Number of lines below with the word "Bird": state it and write nothing more.

RECORDS SUPPLIED
▬▬▬
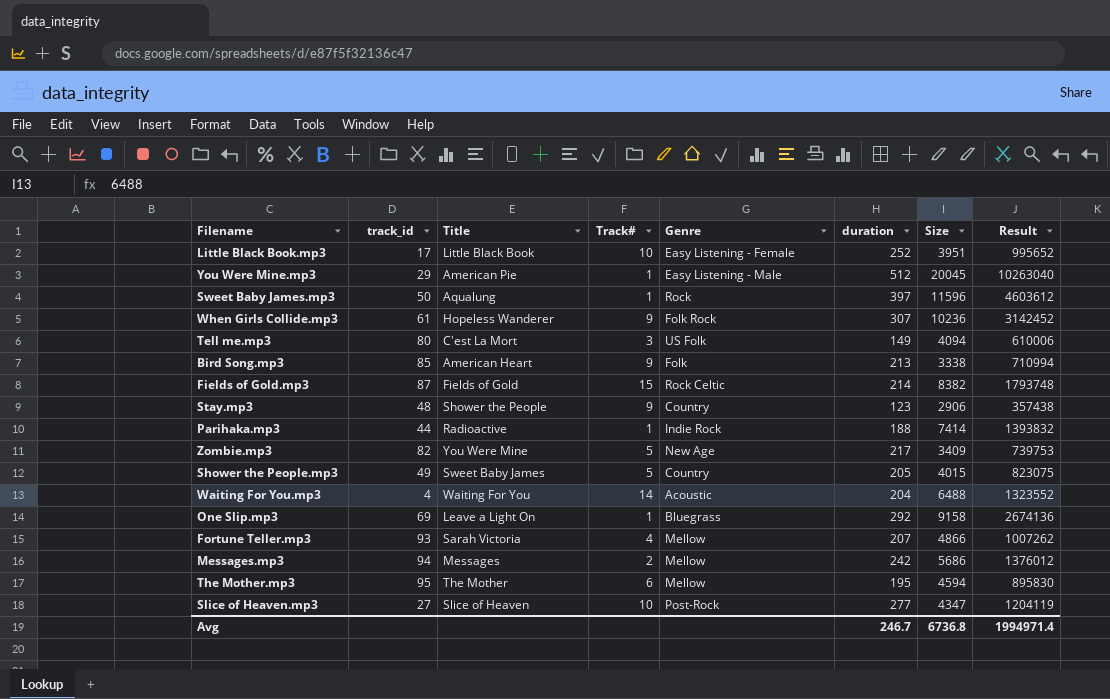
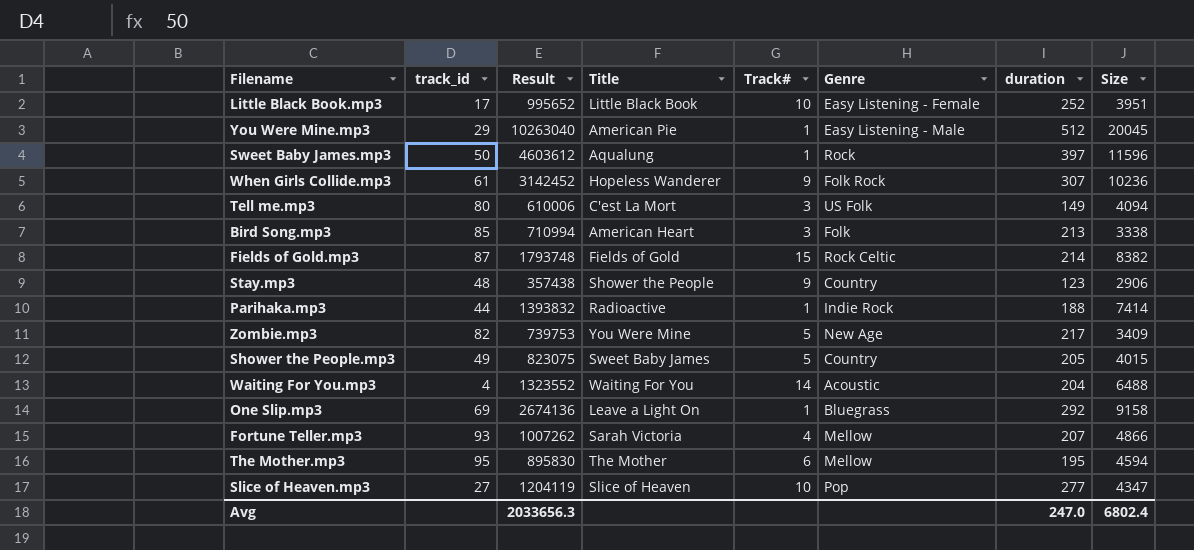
column Result | position: 8 -> 3
row Messages.mp3: 94 | Messages | 2 | Mellow | 242 | 5686 | 1376012 -> none
Bird Song.mp3 | Track#: 9 -> 3
Slice of Heaven.mp3 | Genre: Post-Rock -> Pop
Avg | Result: 1994971.4 -> 2033656.3
Avg | duration: 246.7 -> 247.0
Avg | Size: 6736.8 -> 6802.4

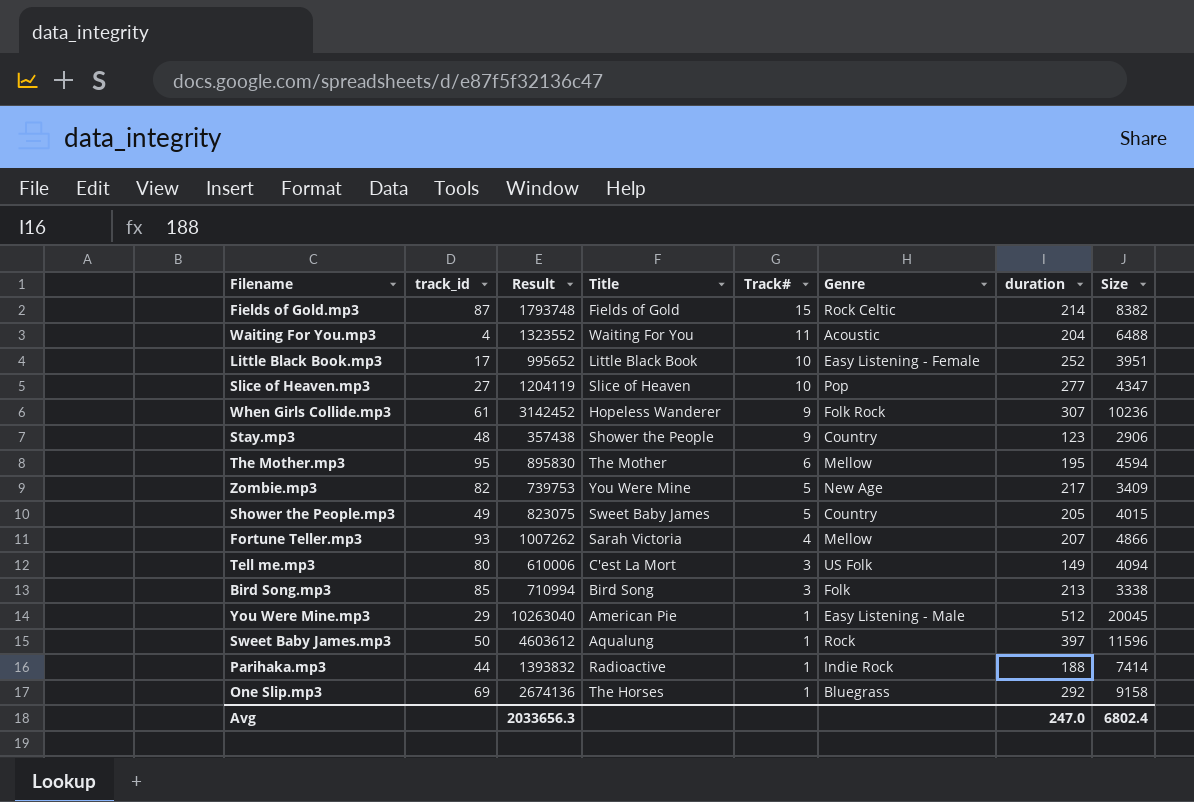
row order: none -> Track# descending
Waiting For You.mp3 | Track#: 14 -> 11
Bird Song.mp3 | Title: American Heart -> Bird Song
One Slip.mp3 | Title: Leave a Light On -> The Horses

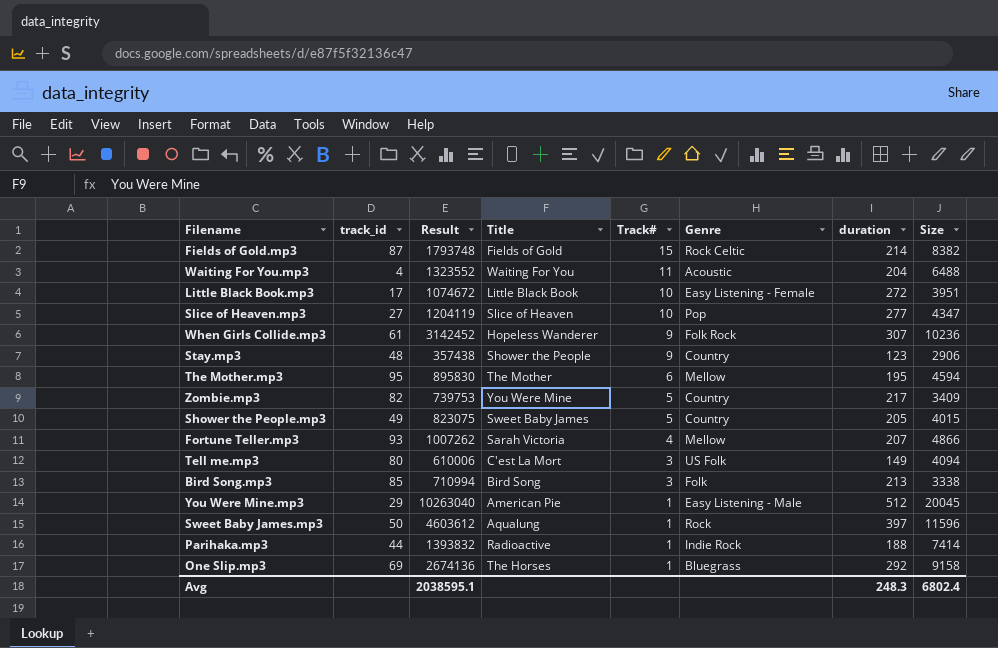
Little Black Book.mp3 | Result: 995652 -> 1074672
Little Black Book.mp3 | duration: 252 -> 272
Zombie.mp3 | Genre: New Age -> Country
Avg | Result: 2033656.3 -> 2038595.1
Avg | duration: 247.0 -> 248.3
▬▬▬
FINAL ANSWER
2